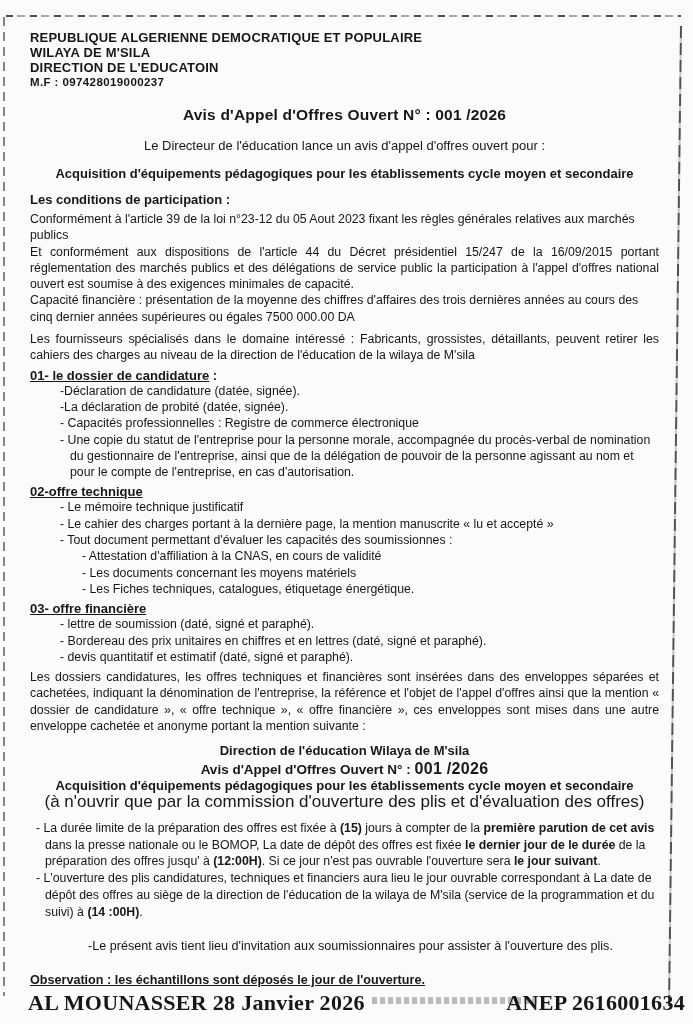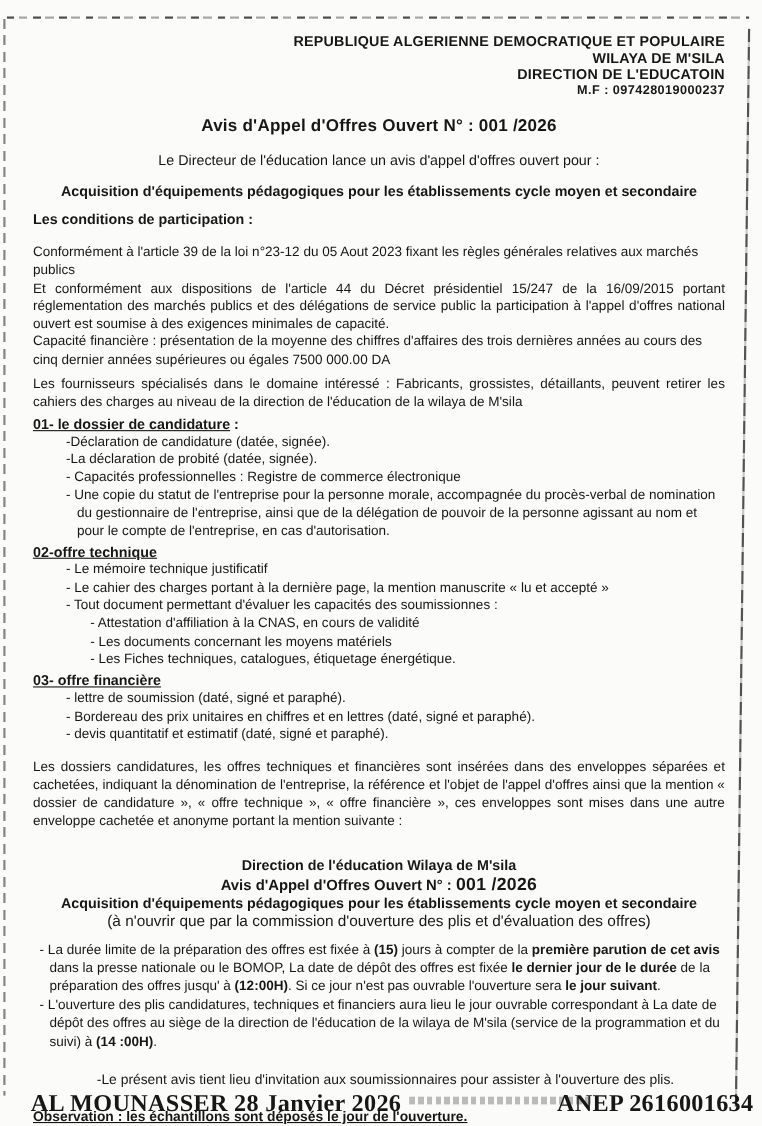--- a/index.html
+++ b/index.html
@@ -24,7 +24,7 @@
 
   .content { padding:30px 34px 0 30px; }
 
-  .doc-header { text-align:right; font-weight:bold; font-size:13px; line-height:15px; letter-spacing:.2px; }
+  .doc-header { text-align:left; font-weight:bold; font-size:13px; line-height:15px; letter-spacing:.2px; }
   .mf { font-size:11.5px; letter-spacing:.4px; }
 
   .title { text-align:center; font-weight:bold; font-size:15.5px; margin-top:16px; letter-spacing:.2px; }

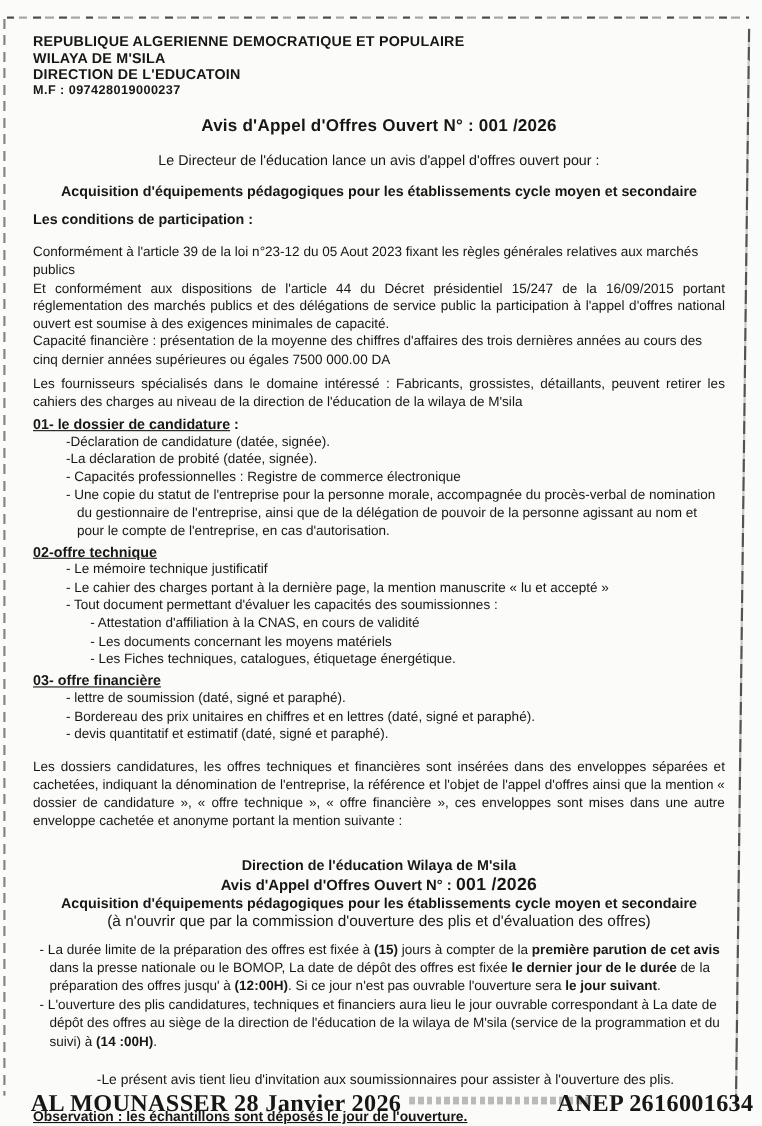--- a/index.html
+++ b/index.html
@@ -35,7 +35,7 @@
   .u { text-decoration:underline; }
 
   .body-p { font-size:12.3px; line-height:16.3px; margin:0; }
-  .mt2 { margin-top:14px; } .mt4 { margin-top:4px; } .mt6 { margin-top:6px; }
+  .mt2 { margin-top:4px; } .mt4 { margin-top:4px; } .mt6 { margin-top:6px; }
   .just { text-align:justify; }
 
   .l1 { font-size:12.3px; line-height:16.3px; padding-left:40px; text-indent:-10px; }

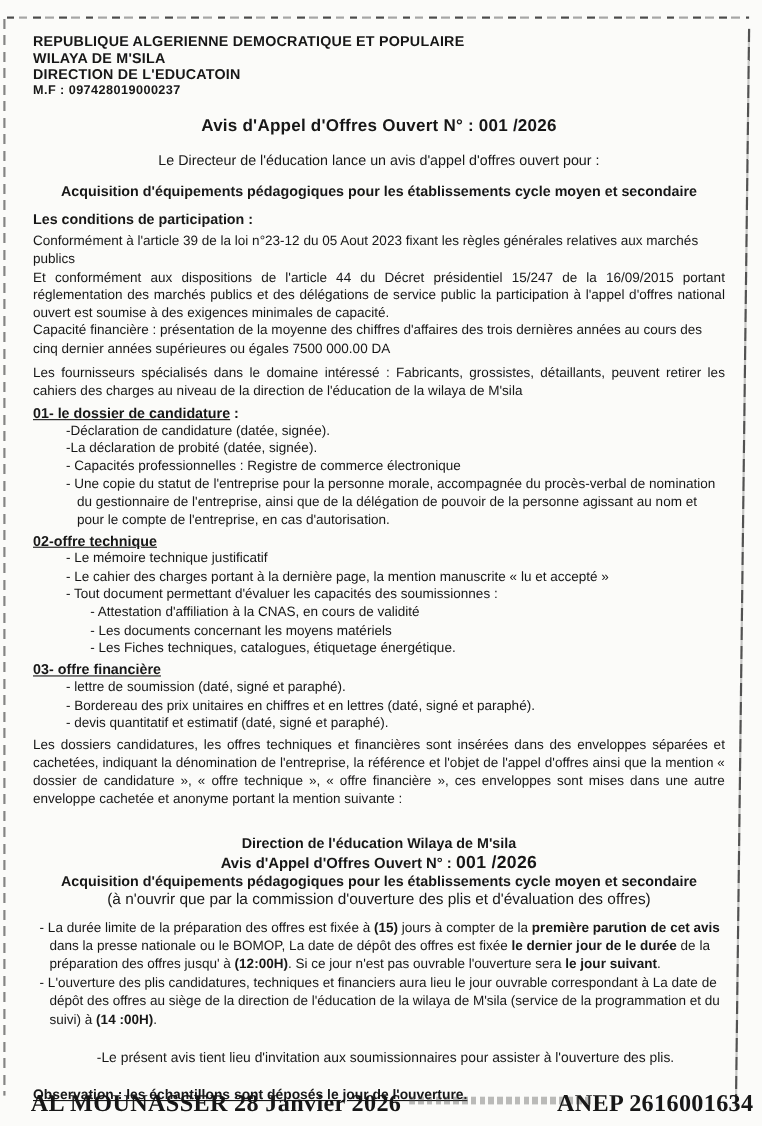--- a/index.html
+++ b/index.html
@@ -41,7 +41,7 @@
   .l1 { font-size:12.3px; line-height:16.3px; padding-left:40px; text-indent:-10px; }
   .l2 { font-size:12.3px; line-height:16.3px; padding-left:66px; text-indent:-14px; }
 
-  .mention { text-align:center; margin-top:25px; }
+  .mention { text-align:center; margin-top:9px; }
   .mention .m-bold { font-weight:bold; font-size:13px; line-height:16.5px; }
   .mention .m-reg { font-size:14px; line-height:16.5px; }
   .seg-big { font-size:16px; letter-spacing:.3px; }

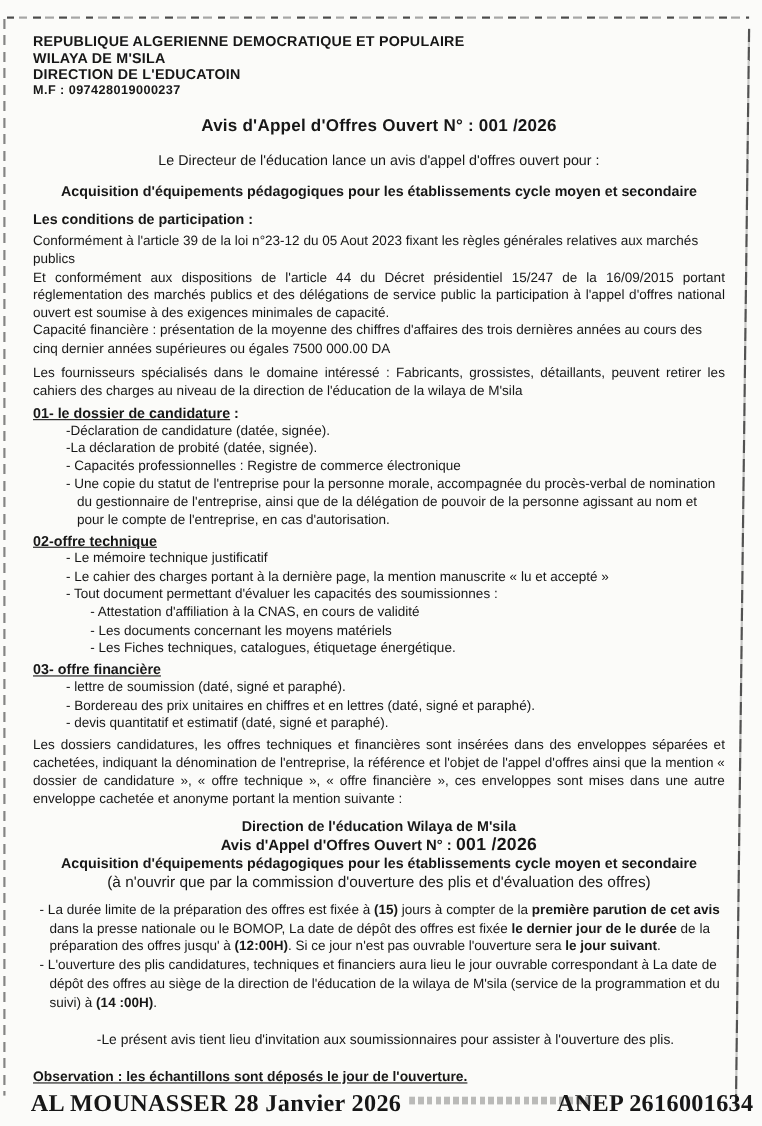--- a/index.html
+++ b/index.html
@@ -43,7 +43,7 @@
 
   .mention { text-align:center; margin-top:9px; }
   .mention .m-bold { font-weight:bold; font-size:13px; line-height:16.5px; }
-  .mention .m-reg { font-size:14px; line-height:16.5px; }
+  .mention .m-reg { font-size:17px; line-height:16.5px; }
   .seg-big { font-size:16px; letter-spacing:.3px; }
   .m2 { font-weight:bold; font-size:13.5px; line-height:17px; }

* [Task details] What this exercise asks for is every line of the data above with the word "text".

* [Answer section]
-  .doc-header { text-align:right; font-weight:bold; font-size:13px; line-height:15px; letter-spacing:.2px; }
+  .doc-header { text-align:left; font-weight:bold; font-size:13px; line-height:15px; letter-spacing:.2px; }
   .title { text-align:center; font-weight:bold; font-size:15.5px; margin-top:16px; letter-spacing:.2px; }
   .u { text-decoration:underline; }
   .just { text-align:justify; }
   .l1 { font-size:12.3px; line-height:16.3px; padding-left:40px; text-indent:-10px; }
   .l1 { font-size:12.3px; line-height:16.3px; padding-left:40px; text-indent:-10px; }
   .l2 { font-size:12.3px; line-height:16.3px; padding-left:66px; text-indent:-14px; }
-  .mention { text-align:center; margin-top:25px; }
+  .mention { text-align:center; margin-top:9px; }
   .mention { text-align:center; margin-top:9px; }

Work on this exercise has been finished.